**Exercise details**:
Each line below from the one containing "(339, 244) none -> (228, 183) //" through the one containing "(320, 270) none -> (241, 253) //" should be output exactly as it stands, and no other line should appear.

**Source material**:
◇ ◇ ◇ ◇ ◇
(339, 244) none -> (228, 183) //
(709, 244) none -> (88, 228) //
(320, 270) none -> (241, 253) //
◇ ◇ ◇ ◇ ◇
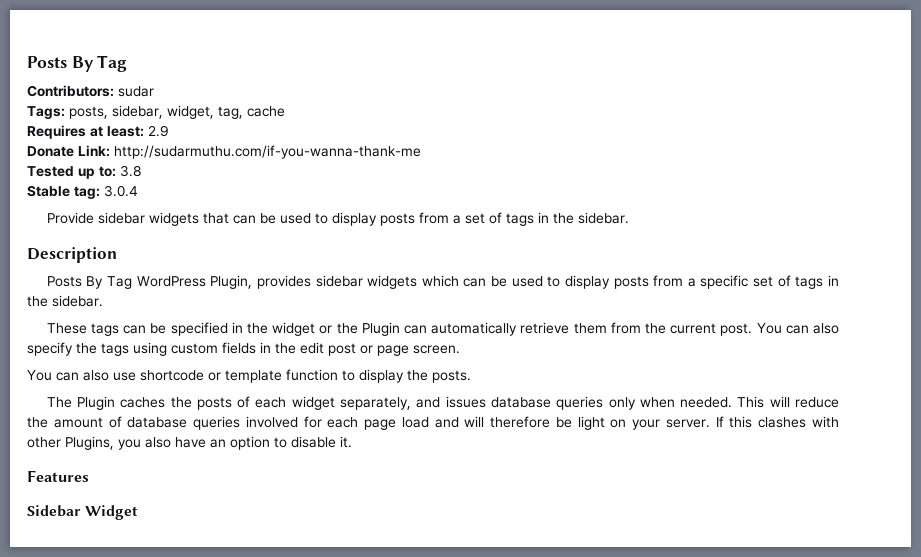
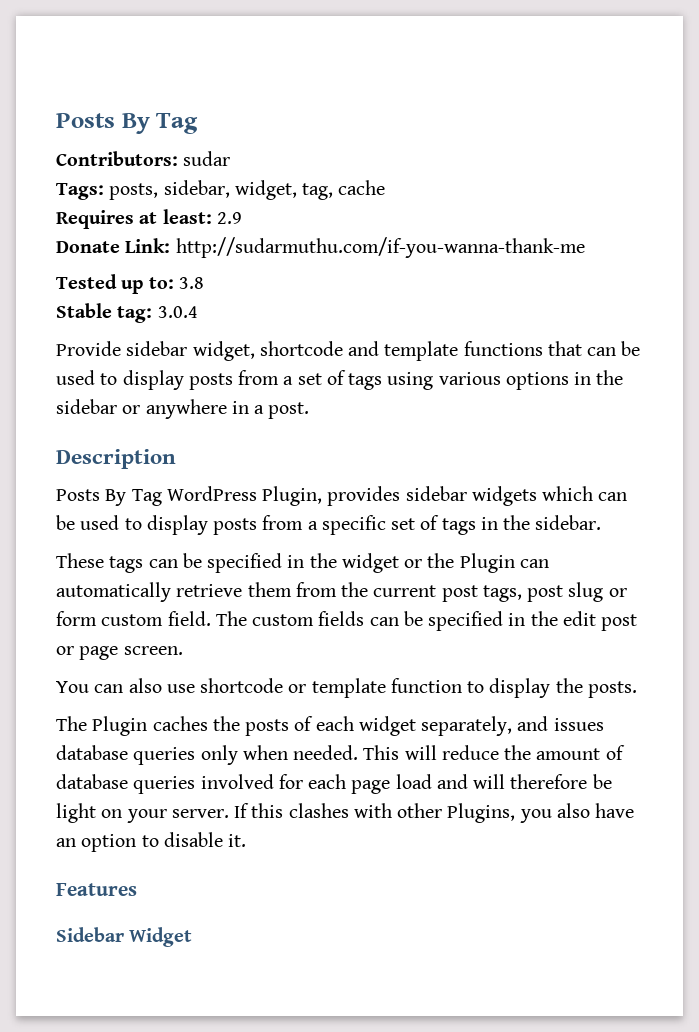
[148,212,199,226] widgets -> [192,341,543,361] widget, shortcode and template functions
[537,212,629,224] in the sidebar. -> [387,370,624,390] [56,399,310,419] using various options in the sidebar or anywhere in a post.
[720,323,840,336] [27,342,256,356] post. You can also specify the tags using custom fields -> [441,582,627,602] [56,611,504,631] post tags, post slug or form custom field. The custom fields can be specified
◇ ◇ ◇ ◇ ◇
**Solution below**:
(339, 244) none -> (228, 183) //
(709, 244) none -> (88, 228) //
(320, 270) none -> (241, 253) //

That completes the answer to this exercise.